[RECORDED INFORMATION — start]
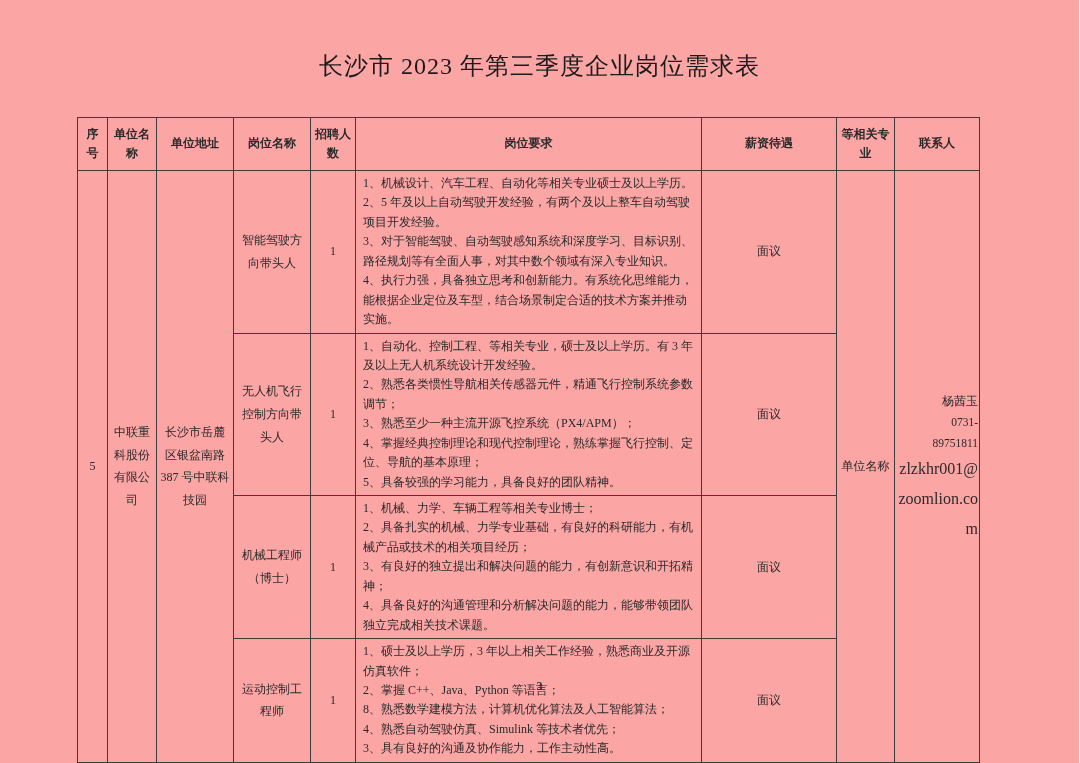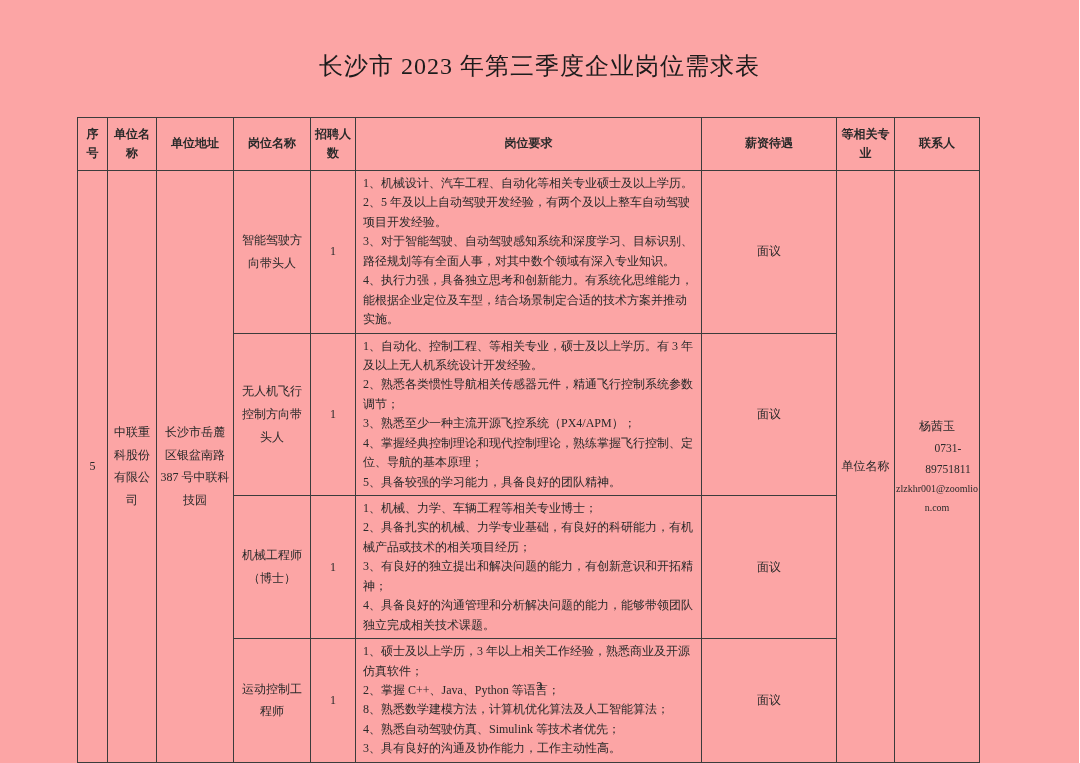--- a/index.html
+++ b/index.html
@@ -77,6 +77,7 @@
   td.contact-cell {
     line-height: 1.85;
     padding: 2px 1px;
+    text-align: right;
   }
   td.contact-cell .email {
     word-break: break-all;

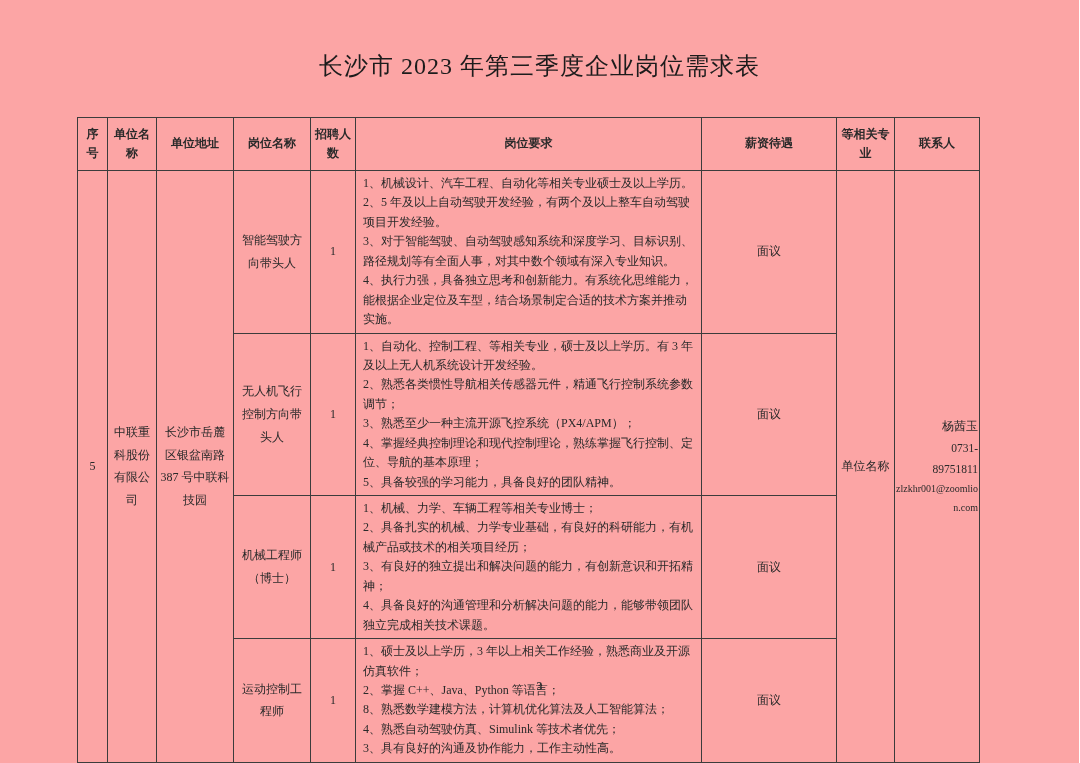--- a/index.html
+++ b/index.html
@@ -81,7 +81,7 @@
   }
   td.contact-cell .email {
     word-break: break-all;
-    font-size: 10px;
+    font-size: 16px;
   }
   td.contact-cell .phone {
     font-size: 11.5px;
[RECORDED INFORMATION — finish]
EXERCISE DETAILS => Would you write out each record above exactly, with no images?

RESPONSE TO THE EXERCISE =>
--- a/index.html
+++ b/index.html
@@ -77,6 +77,7 @@
   td.contact-cell {
     line-height: 1.85;
     padding: 2px 1px;
+    text-align: right;
   }
   td.contact-cell .email {
     word-break: break-all;

--- a/index.html
+++ b/index.html
@@ -81,7 +81,7 @@
   }
   td.contact-cell .email {
     word-break: break-all;
-    font-size: 10px;
+    font-size: 16px;
   }
   td.contact-cell .phone {
     font-size: 11.5px;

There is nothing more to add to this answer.